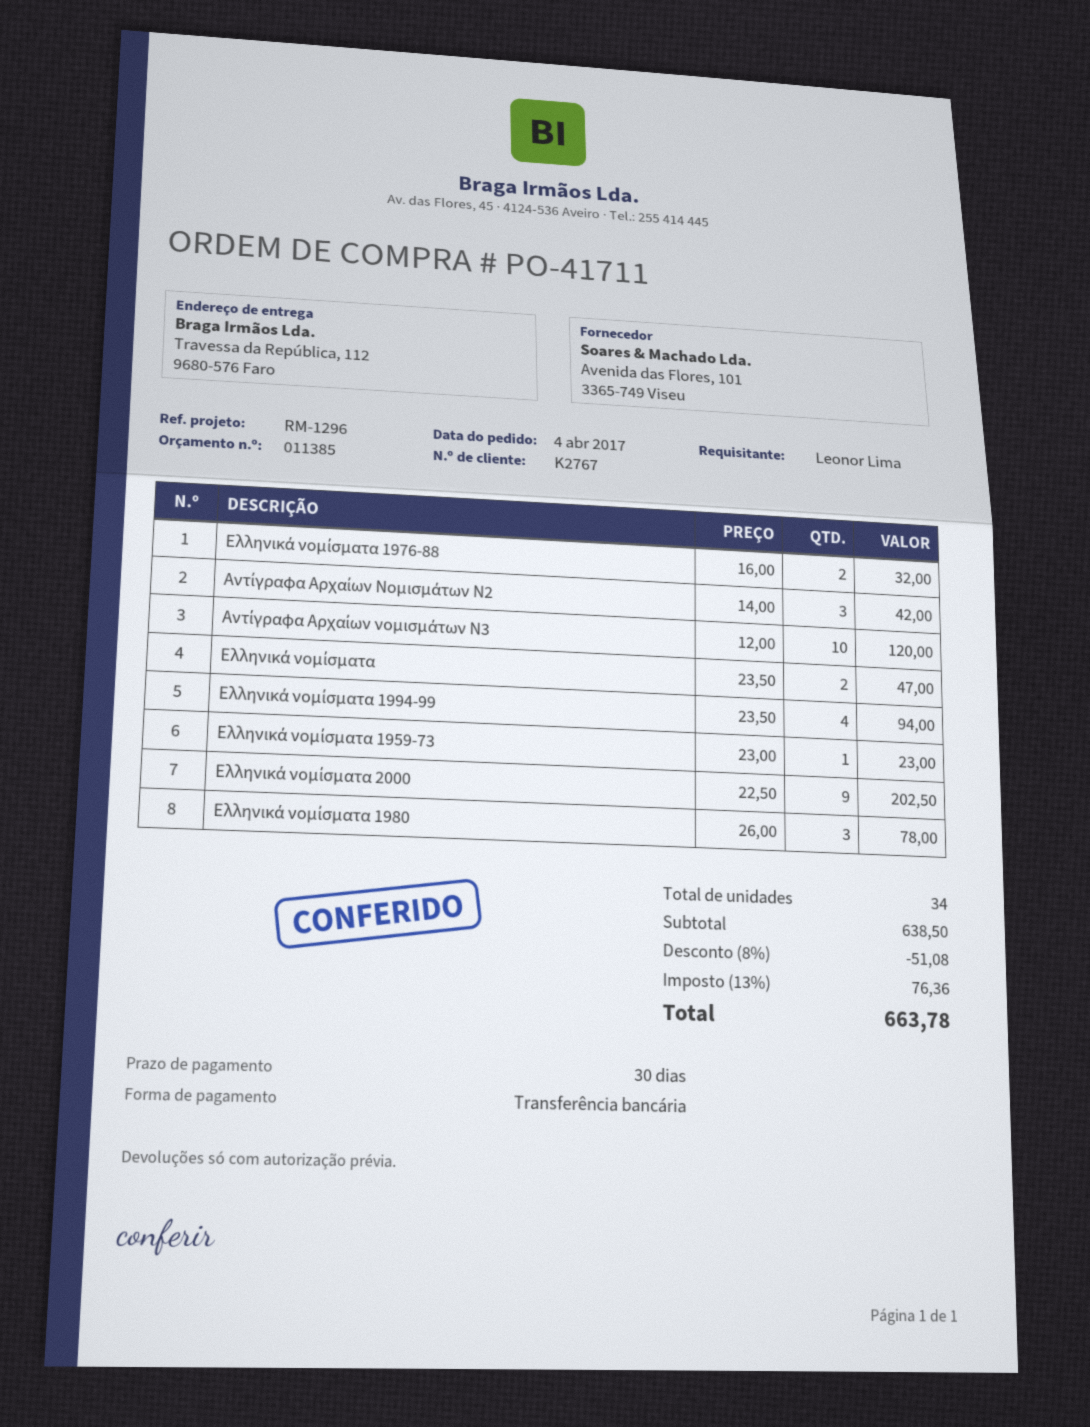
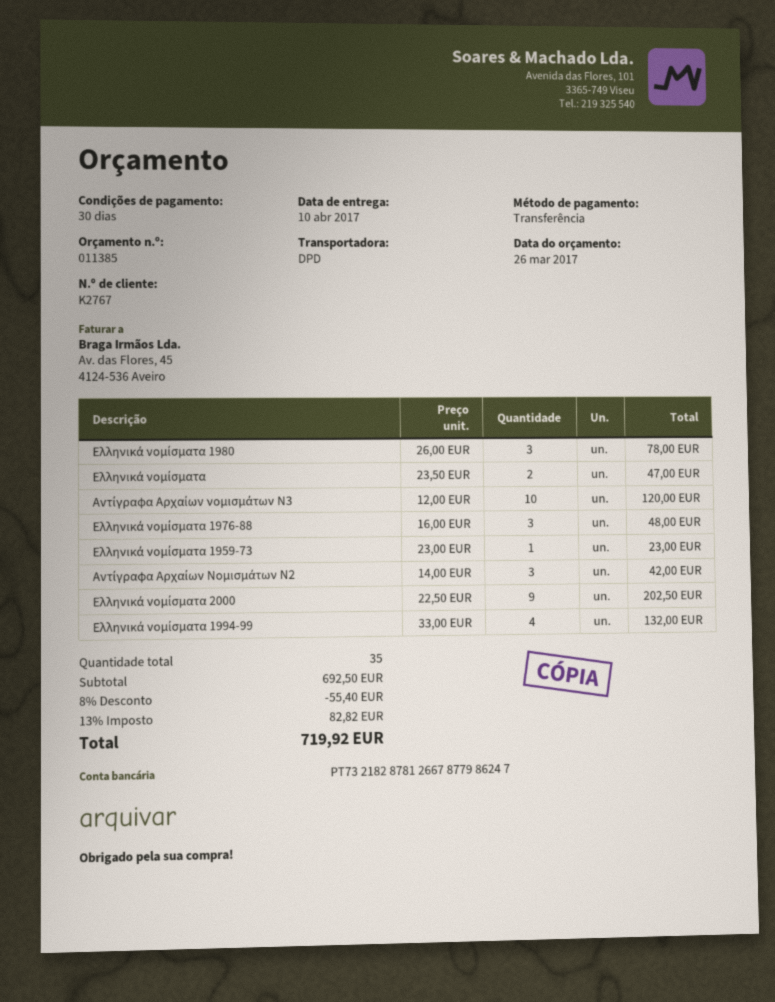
Ελληνικά νομίσματα 1976-88: 2 x 16.00 = 32.00 -> 3 x 16.00 = 48.00
Ελληνικά νομίσματα 1994-99: 4 x 23.50 = 94.00 -> 4 x 33.00 = 132.00
total quantity: 34 -> 35
subtotal: 638.50 -> 692.50
discount: 8% = 51.08 -> 8% = 55.40
tax: 13% = 76.36 -> 13% = 82.82
total: 663.78 -> 719.92

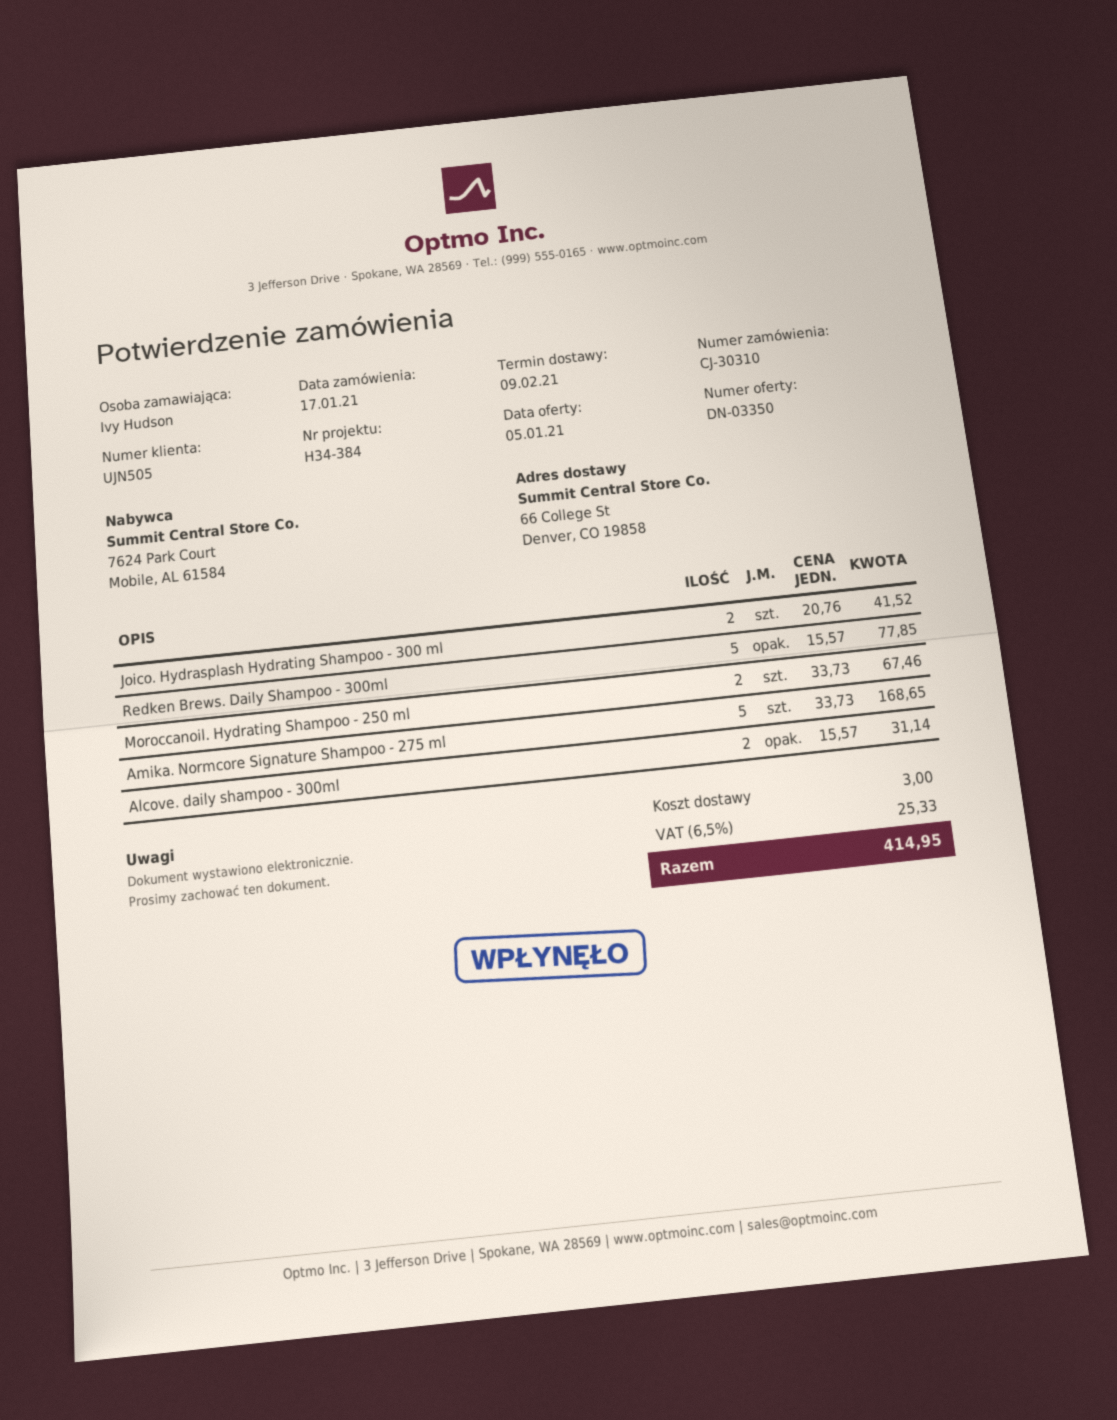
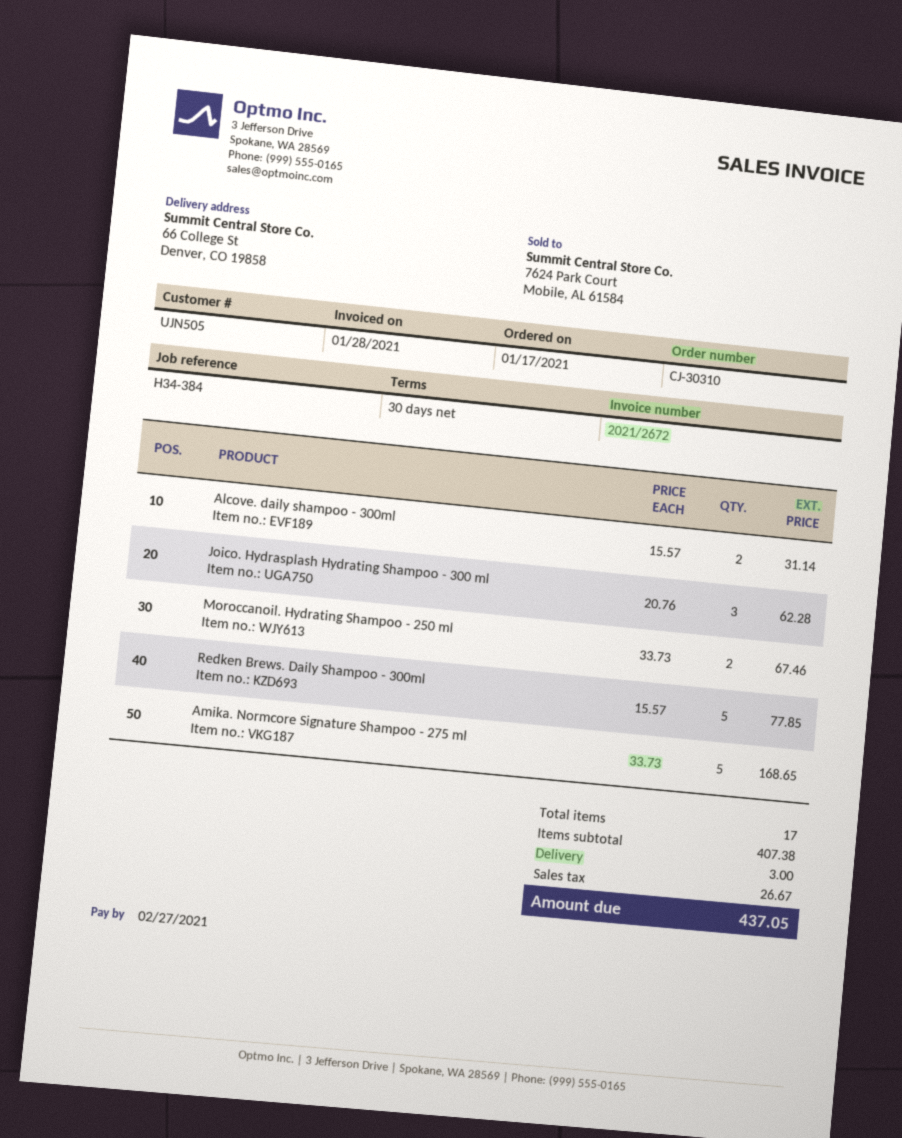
Joico. Hydrasplash Hydrating Shampoo - 300 ml: 2 x 20.76 = 41.52 -> 3 x 20.76 = 62.28
tax: 25.33 -> 26.67
total: 414.95 -> 437.05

-*-

All that is needed here is the run of lines from the one containing "discount: 8% = 51.08 -> 8% = 55.40" through the end of the material above, reproduced exactly and without pictures.

discount: 8% = 51.08 -> 8% = 55.40
tax: 13% = 76.36 -> 13% = 82.82
total: 663.78 -> 719.92

Joico. Hydrasplash Hydrating Shampoo - 300 ml: 2 x 20.76 = 41.52 -> 3 x 20.76 = 62.28
tax: 25.33 -> 26.67
total: 414.95 -> 437.05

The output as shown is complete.